Take the line that contains "Troy | Block Assists: 2 -> 0" and each line after it in the material below, and transcribe them exactly, stopping at the end.

•••••

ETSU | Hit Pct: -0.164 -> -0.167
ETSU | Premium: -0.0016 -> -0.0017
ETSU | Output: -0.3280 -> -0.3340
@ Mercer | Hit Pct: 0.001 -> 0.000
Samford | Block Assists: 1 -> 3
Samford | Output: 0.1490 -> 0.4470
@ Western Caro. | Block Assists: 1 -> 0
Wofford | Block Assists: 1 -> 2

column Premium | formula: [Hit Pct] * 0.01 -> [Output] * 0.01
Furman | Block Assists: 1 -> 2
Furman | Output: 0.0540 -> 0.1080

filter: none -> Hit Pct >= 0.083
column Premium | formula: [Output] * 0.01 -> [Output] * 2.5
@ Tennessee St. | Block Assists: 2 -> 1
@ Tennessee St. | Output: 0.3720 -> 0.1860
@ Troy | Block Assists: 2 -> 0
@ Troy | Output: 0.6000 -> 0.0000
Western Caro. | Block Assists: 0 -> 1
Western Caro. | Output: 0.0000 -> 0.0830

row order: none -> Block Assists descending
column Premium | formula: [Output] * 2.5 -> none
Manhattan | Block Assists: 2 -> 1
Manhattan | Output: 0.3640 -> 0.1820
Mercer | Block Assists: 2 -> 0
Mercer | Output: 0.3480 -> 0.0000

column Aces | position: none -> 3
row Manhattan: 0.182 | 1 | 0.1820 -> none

•••••

Answer space:
@ Troy | Block Assists: 2 -> 0
@ Troy | Output: 0.6000 -> 0.0000
Western Caro. | Block Assists: 0 -> 1
Western Caro. | Output: 0.0000 -> 0.0830

row order: none -> Block Assists descending
column Premium | formula: [Output] * 2.5 -> none
Manhattan | Block Assists: 2 -> 1
Manhattan | Output: 0.3640 -> 0.1820
Mercer | Block Assists: 2 -> 0
Mercer | Output: 0.3480 -> 0.0000

column Aces | position: none -> 3
row Manhattan: 0.182 | 1 | 0.1820 -> none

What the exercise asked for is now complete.